CDs, at 44.1K samples per second and 16-bits are not exactly lossless either.

MP3 may well be the work of the dev... err, digital engineers, but the promise of MP3 and similar formats which are not constrained by redbook and other standards, is that they will eventually sound better than CDs, if left to evolve. Some which are not in the consumer arena yet, already do, and only need to escape the tyranny of 44.1KHz.

If you read the fine print on Andre Wiethoff's page (link above by Variac), you will see that a CD rip made on a good CDR drive can actually be better than a CD played in the average CDP.

Some personal opinions:

Very high bit rate MP3s made using EAC and LAME (or other combinations of ripper and encoder you may prefer, e.g. OGG Vorbis), are indistinguishable from the originals, but they have to be played on high-end gear, not the average sound card, or the average MP3 player with earbuds.

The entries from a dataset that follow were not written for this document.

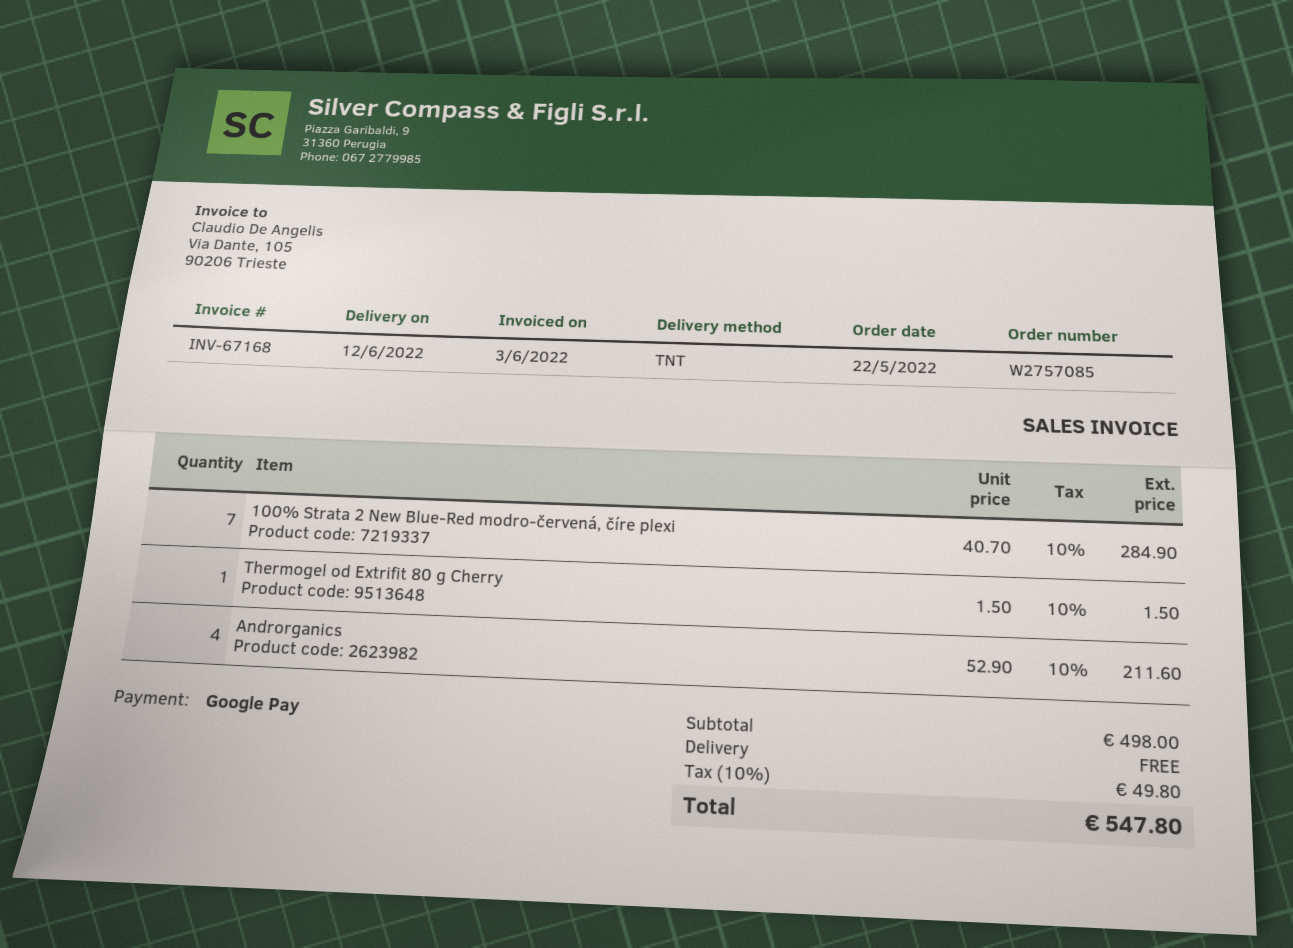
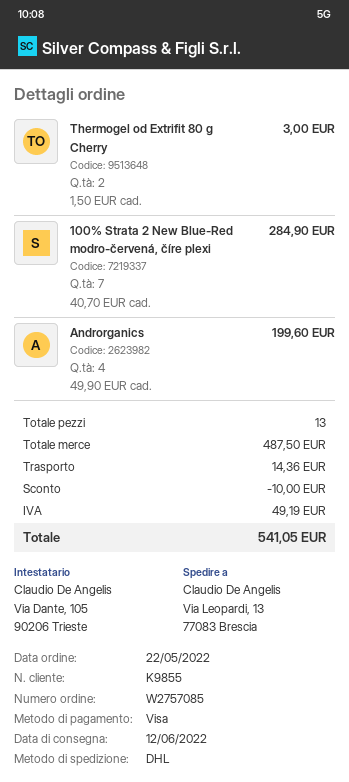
payment method: Google Pay -> Visa
shipping method: TNT -> DHL
Thermogel od Extrifit 80 g Cherry: 1 x 1.50 = 1.50 -> 2 x 1.50 = 3.00
Androrganics: 4 x 52.90 = 211.60 -> 4 x 49.90 = 199.60
subtotal: 498.00 -> 487.50
discount: none -> 10.00
shipping: 0.00 -> 14.36
tax: 49.80 -> 49.19
total: 547.80 -> 541.05

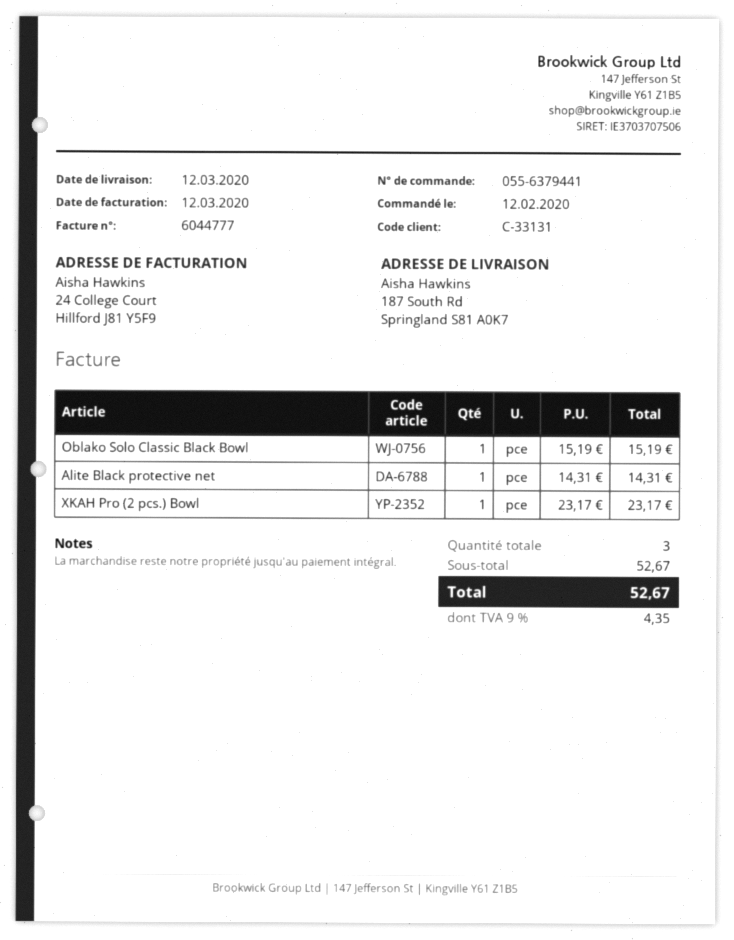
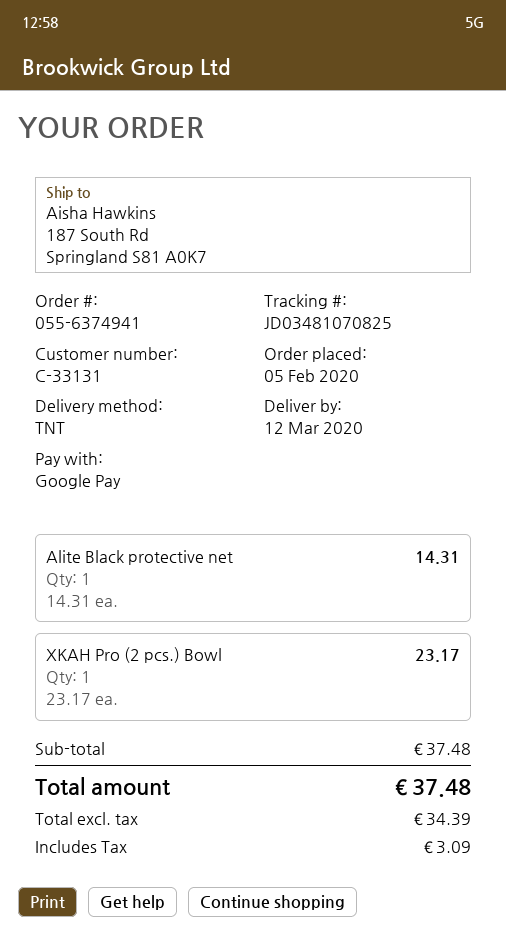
order number: 055-6379441 -> 055-6374941
order date: 2020-02-12 -> 2020-02-05
Oblako Solo Classic Black Bowl: 1 x 15.19 = 15.19 -> none
subtotal: 52.67 -> 37.48
tax: 4.35 -> 3.09
total: 52.67 -> 37.48

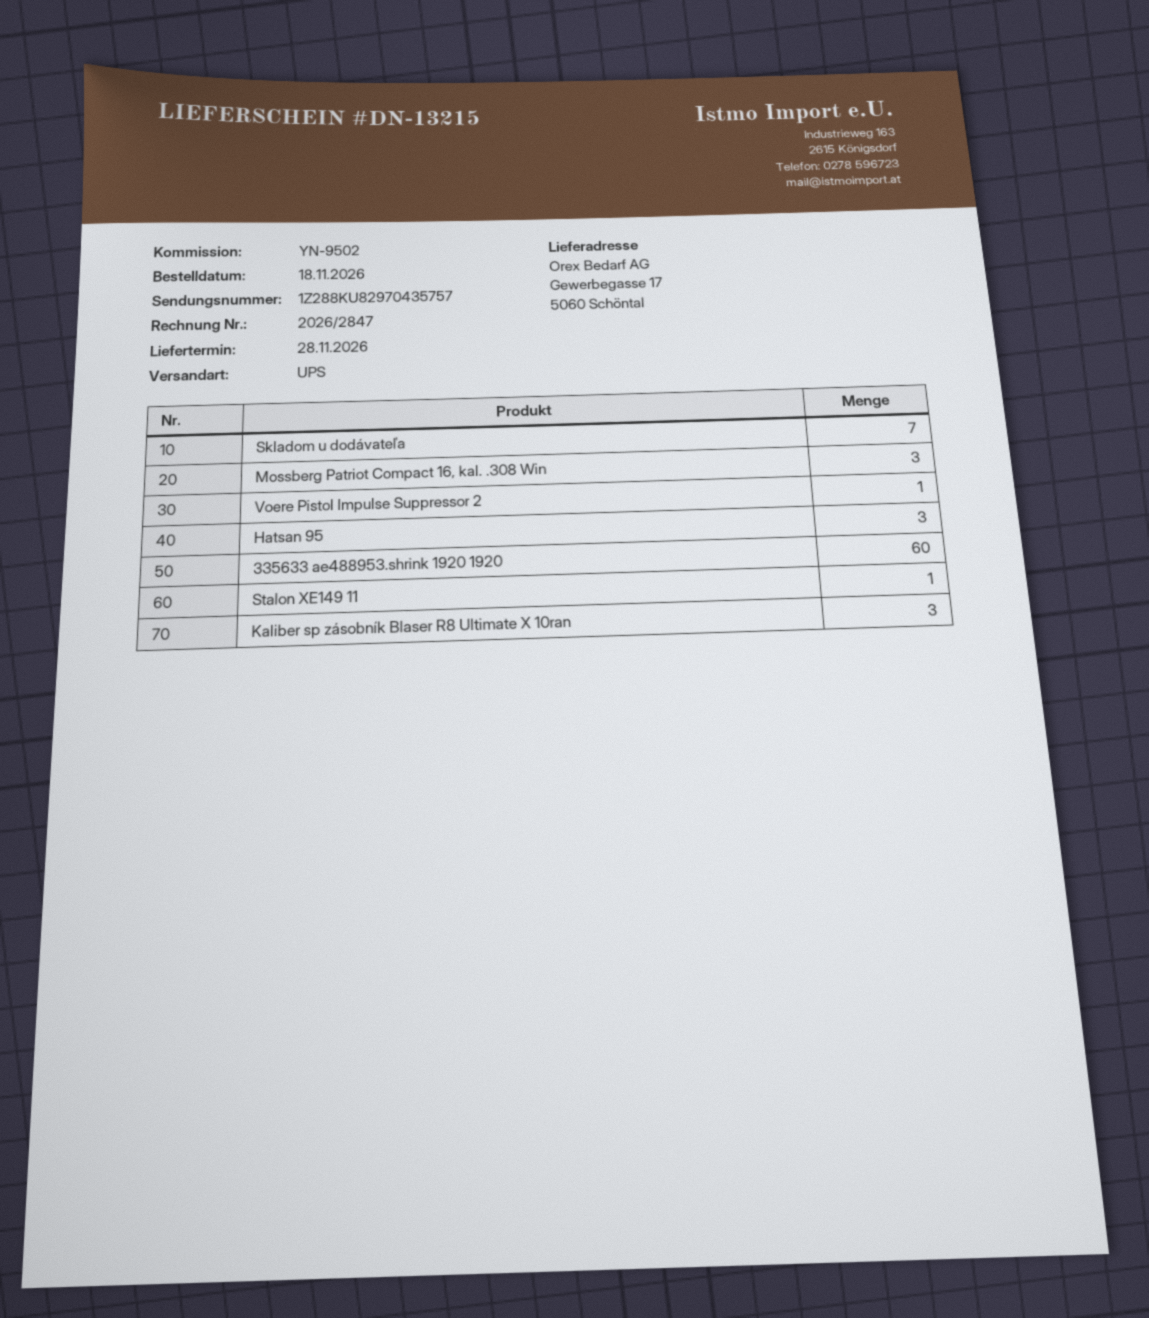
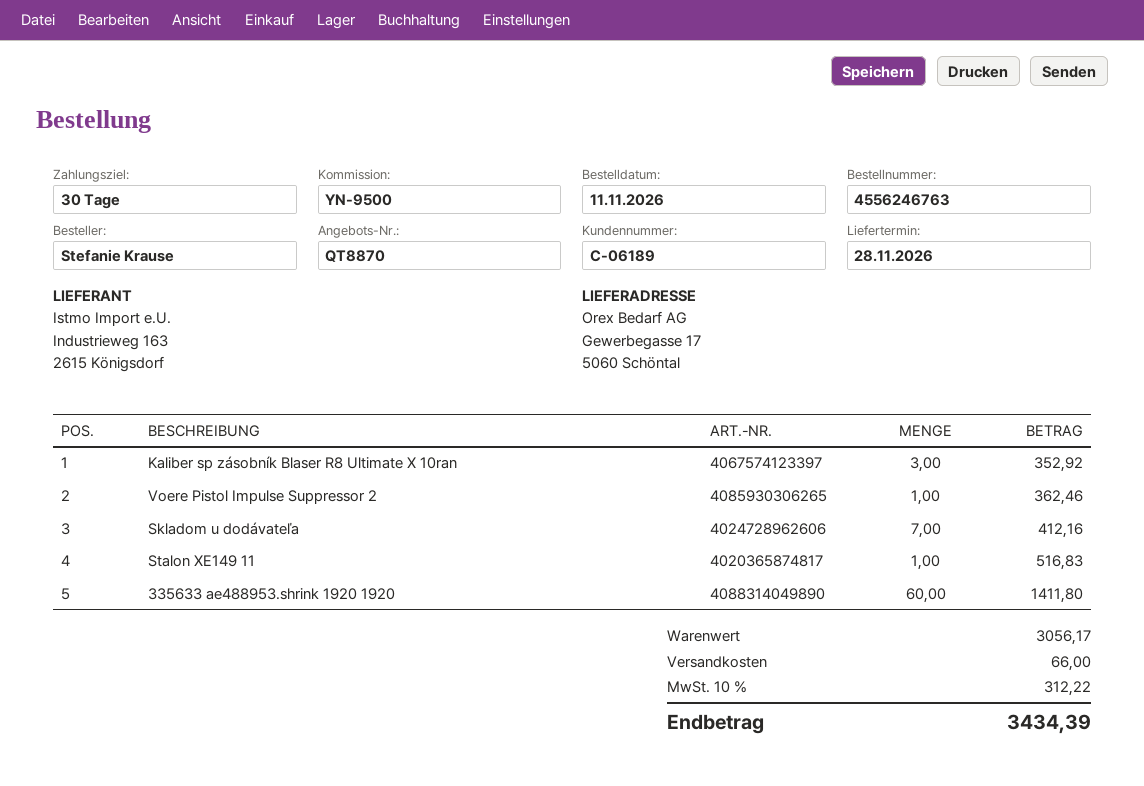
order date: 2026-11-18 -> 2026-11-11
reference: YN-9502 -> YN-9500
Mossberg Patriot Compact 16, kal. .308 Win: 3 -> none
Hatsan 95: 3 -> none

"Lossy" is a misnomer. The advantage of so-called lossy recording is that it can devote higher bandwidth where the artist or engineer thinks it can do the most good. Variable rate joint stereo suffers mostly from the limitations of the lousy source material the software is often presented with. Applied directly to good studio master recordings, it would blow away HDCD, and perhaps even SACD.

MP3 format suffers mostly during the playback. Most MP3 players sooner or later pipe audio through a sound card with questionable performance, or a lousy headphone output, or a poor digital output.

If any of the tweaks routinely used by members of this forum to improve CDPs and DACs were used on MP3 players such as the networked Turtle Beach Audiotron or others, MP3 would not have nearly the poor reputation it now has in audiophile circles.

The Audiotron, which is a recent personal favorite, is basically a box with one pcb with ethernet connection and Cirrus Maverick/ARM processor running Windows CE and a web server from flash, a Crystal DAC (a CS43L43 unfortunately, but still pretty good), toslink out easily upgradable to true S/PDIF), and a remote.

A disc-based portable player (ipod, Archos) only needs a decent line out or S/PDIF output to sound good.